Coetzee fez um curioso trânsito na sua formação intelectual: diplomado em Inglês e Matemática pela Universidade da Cidade do Cabo, trabalhou com programação em Londres e defendeu sua tese de doutoramento discutindo a obra de Samuel Beckett. Durante o período em que lecionou Literatura Inglesa na cidade de Buffallo, estado de Nova Iorque (EUA), foi indiciado criminalmente por ocupar, com outros professores, uma sala da universidade em protesto contra a Guerra do Vietnã. Depois de voltar por um breve período à África do Sul, Coetzee acaba se mudando para a Austrália, onde passou a viver e trabalhar.

 

É nesse período que o autor sul-africano começa o projeto que dará forma ao livro “Sobre a Censura”, realizado a partir de palestras ministradas por Coetzee em Porto Alegre e em Curitiba no ano de 2013 e publicado pela Editora UFSM. Com apoio financeiro do governo australiano, Coetzee teve acesso a documentos e pareceres de censores sobre os livros “No Coração do País”, “Vida e Época de Michael K” e “À Espera dos Bárbaros” – primeiras obras da sua bibliografia, escritos nos anos 1970, quando a África do Sul ainda vivia sob o regime do apartheid.

 

John Coetzee

 

“Na África do Sul, o governo jamais apoiou artistas. Na África do Sul, a única intervenção que o Estado fez na vida dos escritores foi impedi-los de escrever, e não os auxiliar”, relembra.  Após a eleição de Nelson Mandela, em 1994, os arquivos estatais passaram a ser abertos aos poucos. Nesse processo de redescoberta de sua própria trajetória, o autor tenta avaliar o trabalho dos censores, tentando descobrir a razão que levou a ditadura a perseguir as suas obras, traçando paralelos com a política de censura em outros regimes autoritários.

 

Coetzee tem 24 publicações, entre novelas, ficções e autobiografias ficcionais, seis delas publicadas durante o governo do Partido Nacional.
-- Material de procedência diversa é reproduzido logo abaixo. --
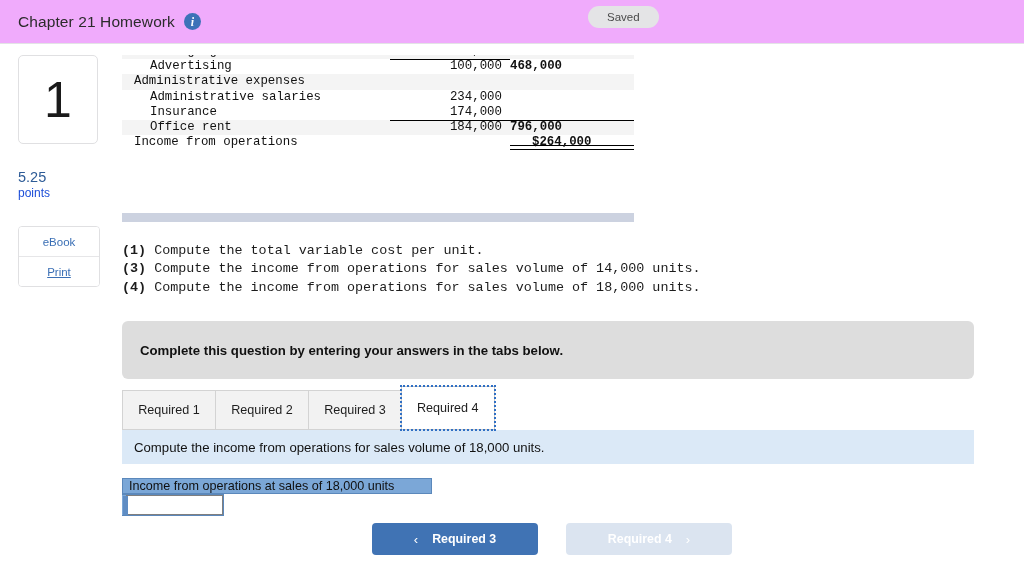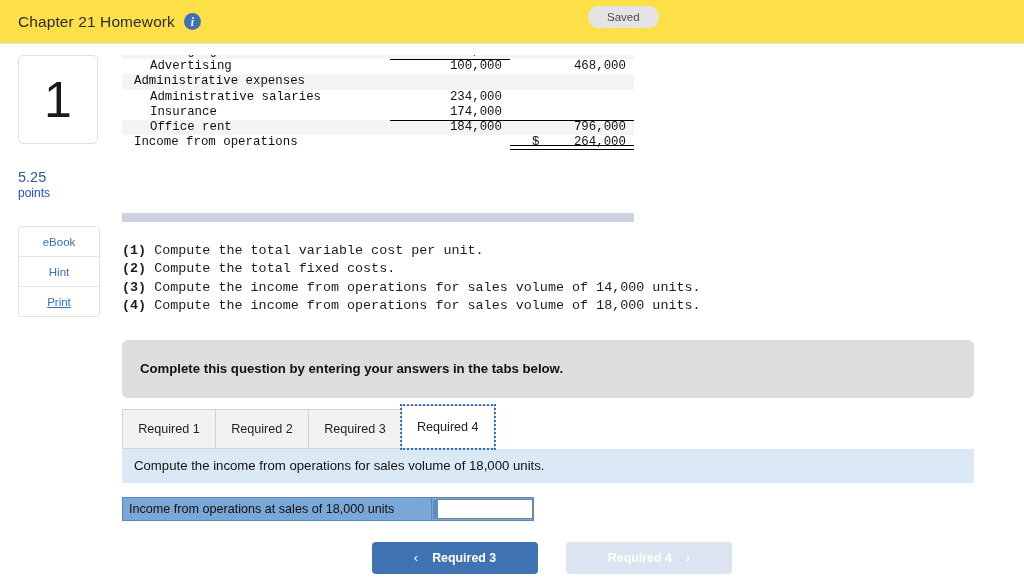--- a/index.html
+++ b/index.html
@@ -19,7 +19,7 @@
   
   .header {
     height: 44px;
-    background: #fde047;
+    background: #f0abfc;
     border-bottom: 1px solid #e3e3e6;
     display: flex;
     align-items: center;

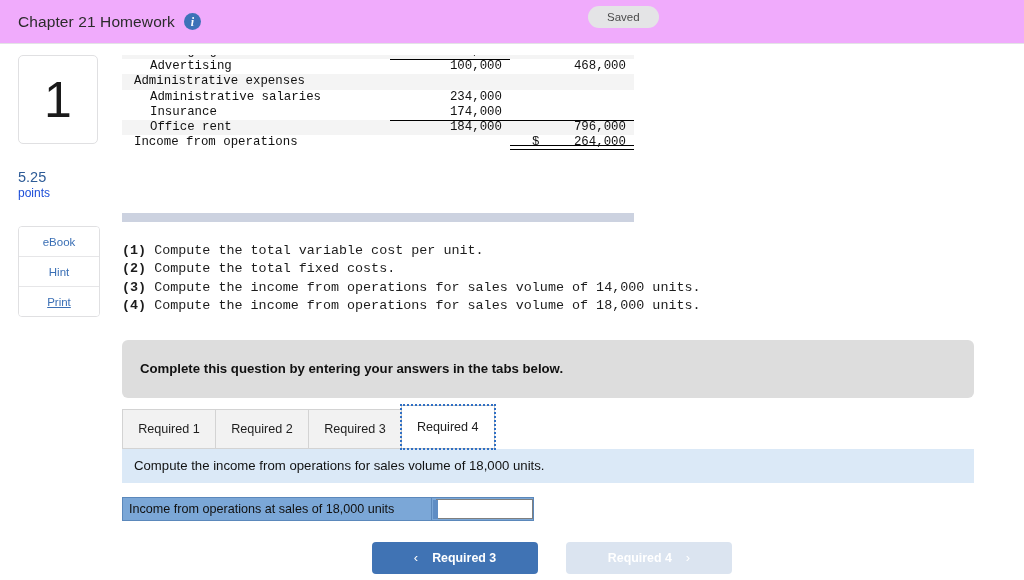--- a/index.html
+++ b/index.html
@@ -147,7 +147,7 @@
   .stmt tr.shade td { background: #f4f4f4; }
   .c-label  { padding-left: 6px !important; }
   .c-inner  { width: 112px; text-align: right; padding-right: 8px !important; }
-  .c-outer  { width: 116px; text-align: right; padding-right: 8px !important; }
+  .c-outer  { width: 116px; text-align: left; padding-right: 8px !important; font-weight: bold; }
   .ind1 { padding-left: 12px !important; }
   .ind2 { padding-left: 28px !important; }
   .uline-top { box-shadow: inset 0 1px 0 0 #000; }

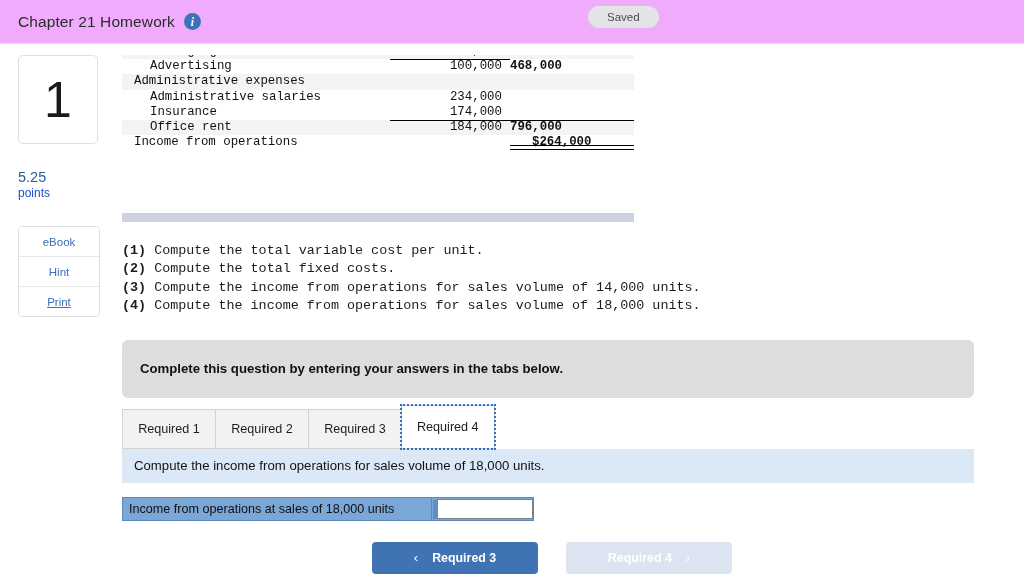--- a/index.html
+++ b/index.html
@@ -321,7 +321,6 @@
   <div class="points-label">points</div>
   <div class="side-btns">
     <div class="side-btn">eBook</div>
-    <div class="side-btn">Hint</div>
     <div class="side-btn">Print</div>
   </div>
 </div>

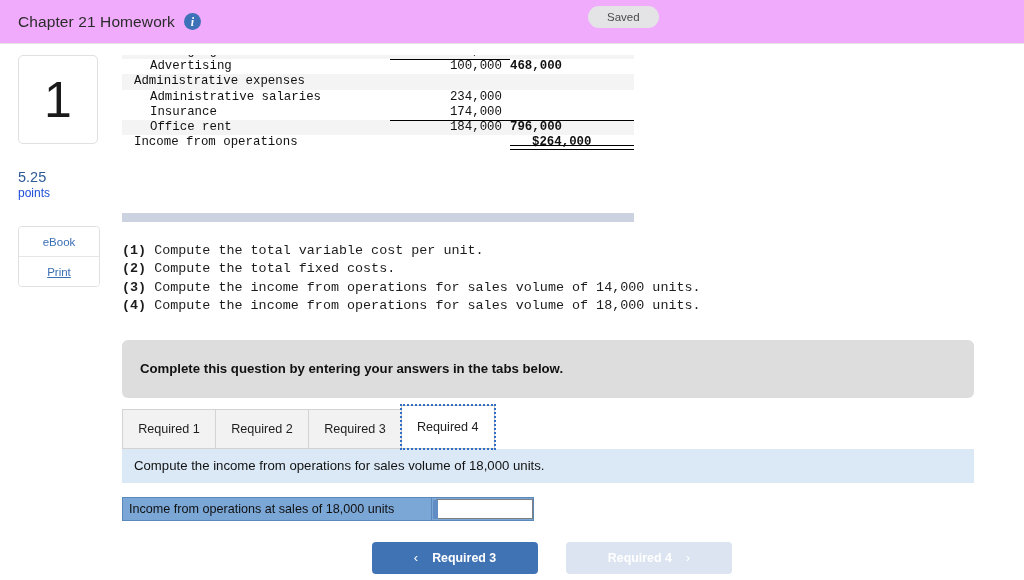--- a/index.html
+++ b/index.html
@@ -376,10 +376,6 @@
       <span>Compute the total variable cost per unit.</span>
     </div>
     <div>
-      <span class="n">(2)</span>
-      <span>Compute the total fixed costs.</span>
-    </div>
-    <div>
       <span class="n">(3)</span>
       <span>Compute the income from operations for sales volume of 14,000 units.</span>
     </div>

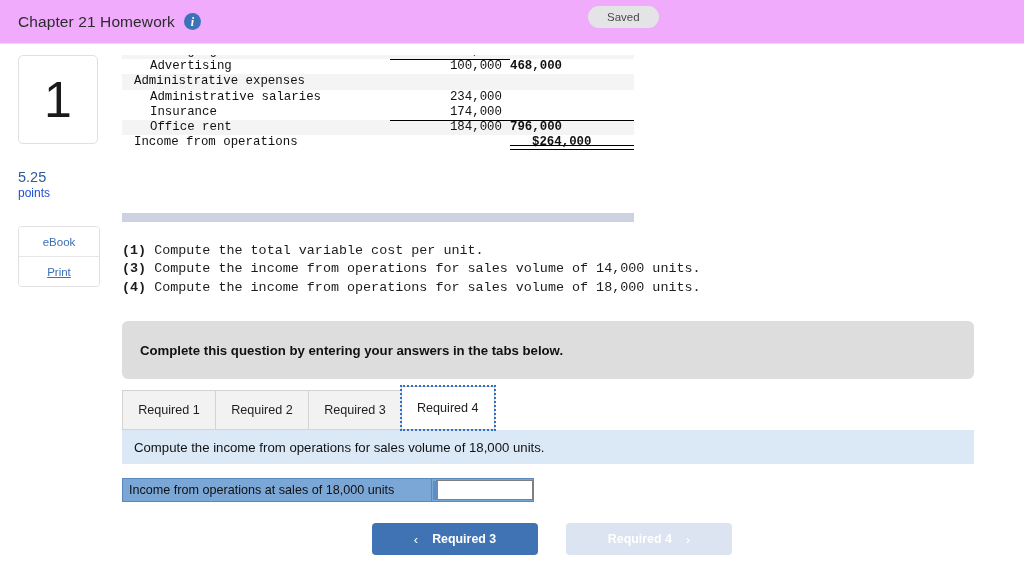--- a/index.html
+++ b/index.html
@@ -240,6 +240,7 @@
     display: flex;
     margin-top: 14px;
     height: 24px;
+    flex-direction: column;
   }
   .answer-label {
     width: 310px;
Por ter vivido os anos em que a censura era intrínseca a sua condição de escritor, Coetzee desenvolveu “um interesse profissional pela censura, não apenas pelo sistema sul-africano, mas também pela censura como fenômeno histórico geral.”

 

O que instiga o autor é o fato de seus livros, mesmo com a sua linguagem combativa, terem sido liberados nos pareceres da censura. Coetzee aponta que, ao contrário do estereótipo de “meros burocratas”, os censores do Partido Nacional eram sensíveis e letrados, interessados em temáticas voltadas à literatura. Eles reconheciam o potencial literário rebuscado de Coetzee, mas imaginavam que por forma de escrita seus ideias teriam dificuldade de alcançar a população geral. Assim, Coetzee chega a três conclusões sobre a sua passagem ilesa pela censura oficial: o fato de que os seus textos não faziam alusão direta à violência do regime, que os censores admiraram o estilo do seu texto e que os eles também acreditavam que poucas pessoas o leriam.

 

A única exigência de Coetzee para a publicação de “Sobre a Censura” pela Editora UFSM foi a distribuição gratuita da obra. E assim o foi, com uma tiragem de 500 exemplares. Nas palavras do tradutor Lawrence Pereira, professor do Departamento de Letras Estrangeiras da UFSM, “o autor procura explorar aquilo que serve de fundamento para a instituição da censura em vários níveis da vida social, não apenas incluindo a censura de Estado, mas principalmente de Estados totalitários e autoritários”. Essencial para se entender a censura na África do Sul, e mesmo no Brasil e no mundo.